▶ [PROBLEM]: Print every record exactly, but leave out the pictures.

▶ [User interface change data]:
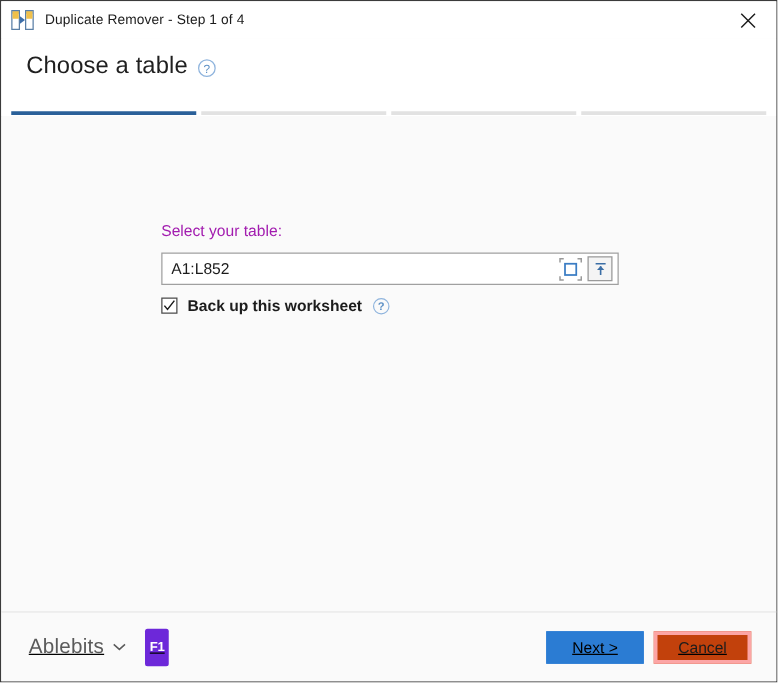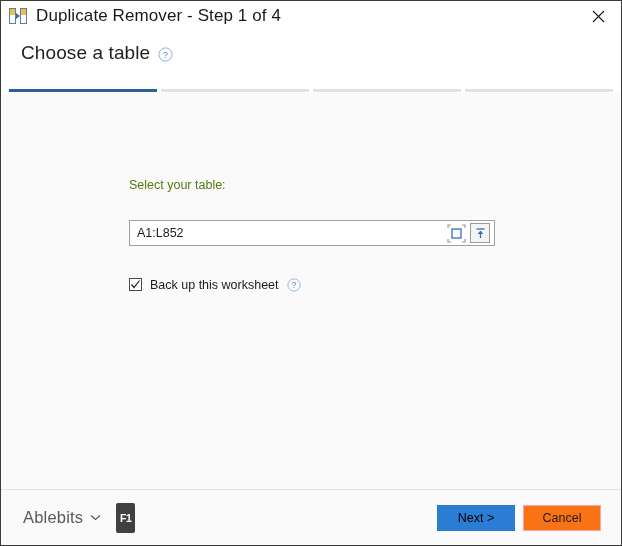"Duplicate Remover - Step 1" .title-text { font-size: 17px -> 11px }
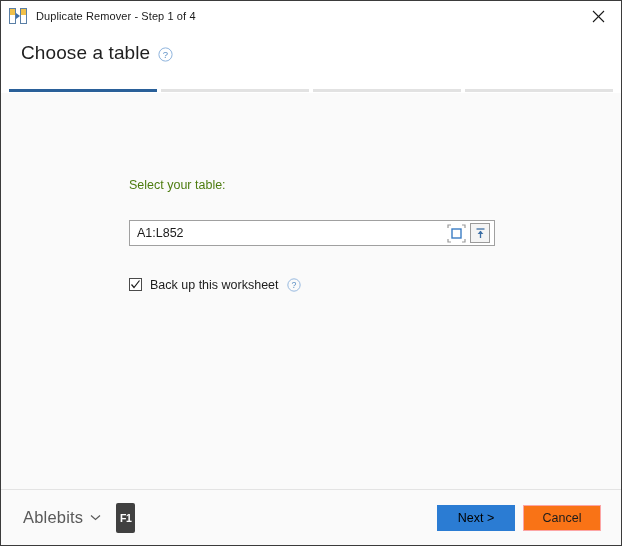"Select your table:" .field-label { color: #4d7c0f -> #a21caf; margin-bottom: 27px -> 9px }
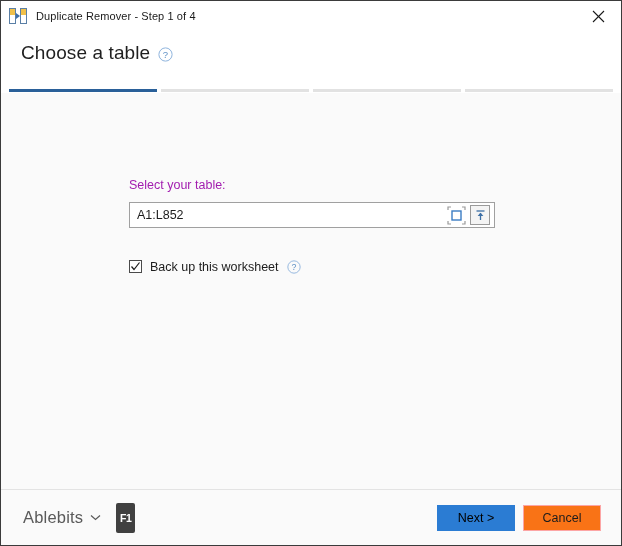"Back up this worksheet" .checkbox-row { font-weight: none -> bold; margin-top: 31px -> 9px }
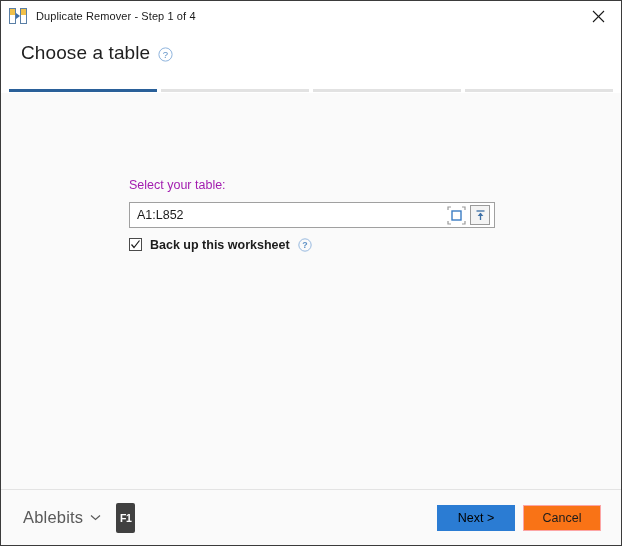"Ablebits" .footer { text-decoration: none -> underline }
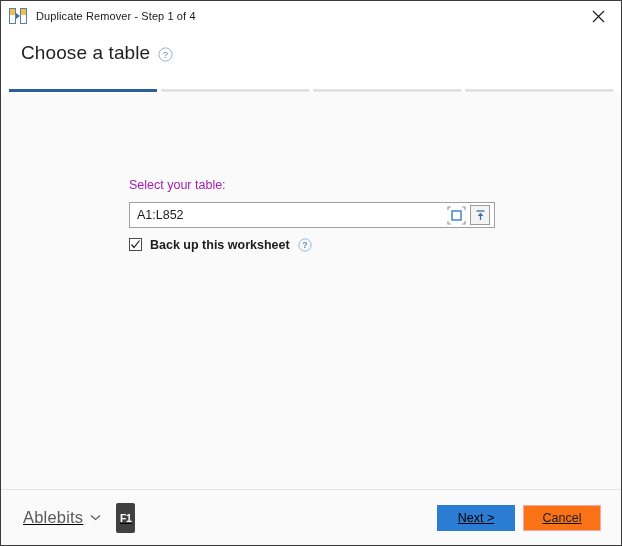"F1" .f1-badge { background: #404040 -> #6d28d9 }
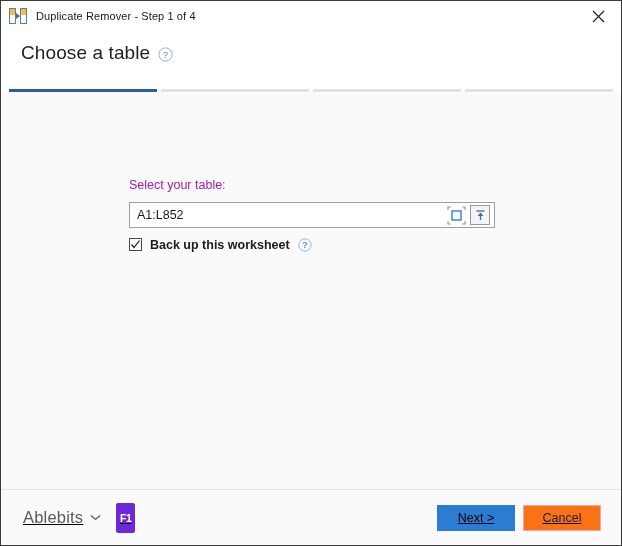"Cancel" .btn-secondary { background: #f97316 -> #c2410c; border: 1px solid #fca5a5 -> 3px solid #fca5a5 }
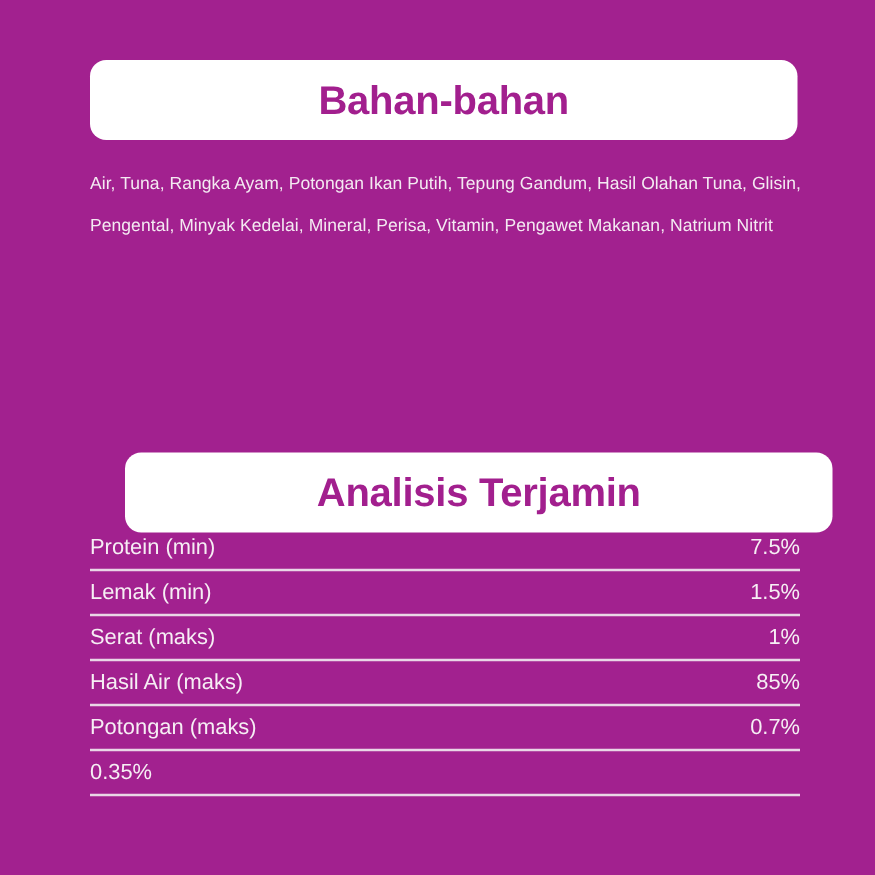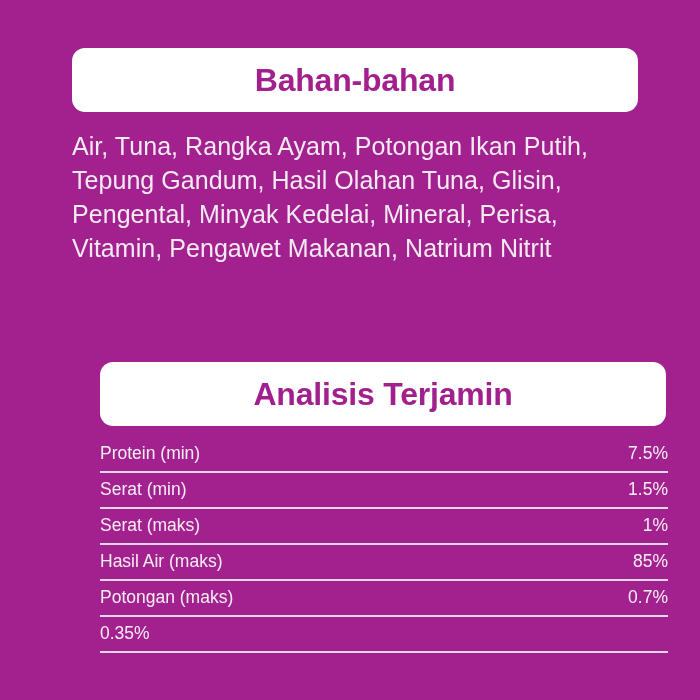"Air, Tuna, Rangka Ayam, Potongan" .ingredients-body { font-size: 25px -> 14px }
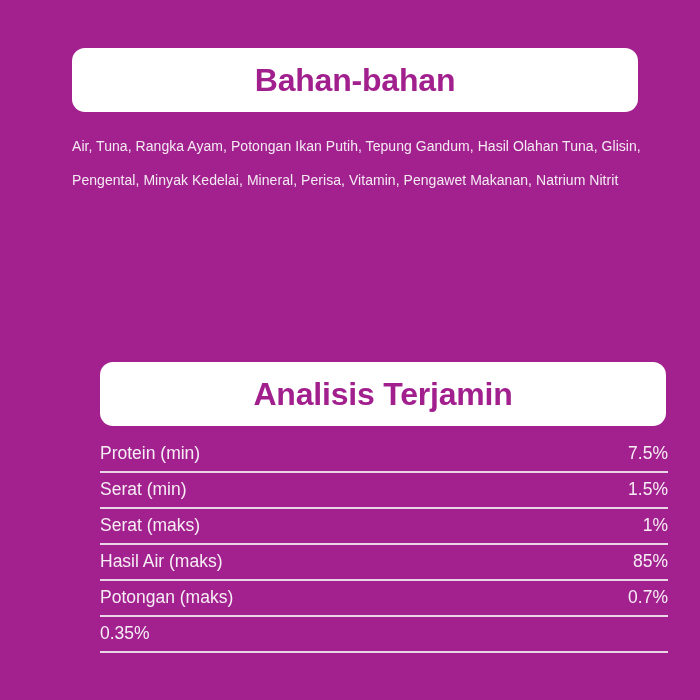"Protein (min)" .analysis-table { margin-left: 28px -> none; top: 437px -> 421px }
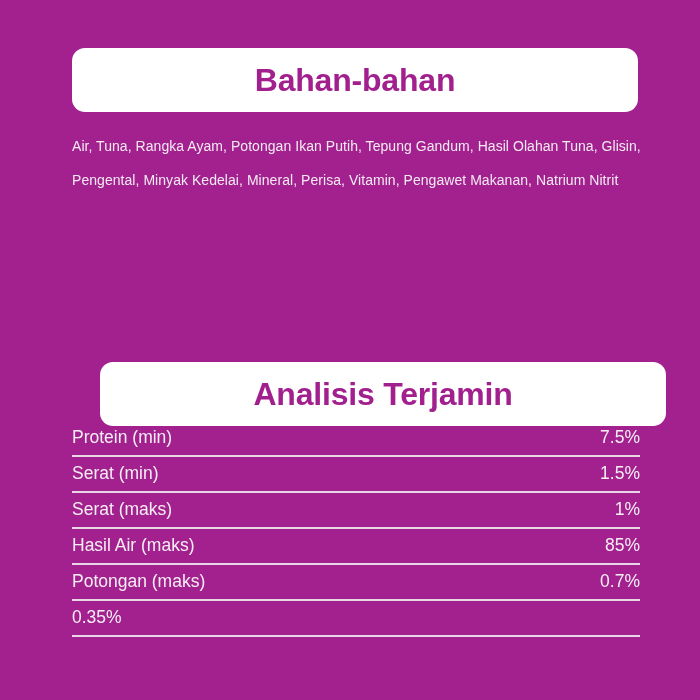"Serat (min)" span.analysis-label { text: Serat -> Lemak }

▶ [RESULT BELOW]:
"Duplicate Remover - Step 1" .title-text { font-size: 17px -> 11px }
"Select your table:" .field-label { color: #4d7c0f -> #a21caf; margin-bottom: 27px -> 9px }
"Back up this worksheet" .checkbox-row { font-weight: none -> bold; margin-top: 31px -> 9px }
"Ablebits" .footer { text-decoration: none -> underline }
"F1" .f1-badge { background: #404040 -> #6d28d9 }
"Cancel" .btn-secondary { background: #f97316 -> #c2410c; border: 1px solid #fca5a5 -> 3px solid #fca5a5 }
"Air, Tuna, Rangka Ayam, Potongan" .ingredients-body { font-size: 25px -> 14px }
"Protein (min)" .analysis-table { margin-left: 28px -> none; top: 437px -> 421px }
"Serat (min)" span.analysis-label { text: Serat -> Lemak }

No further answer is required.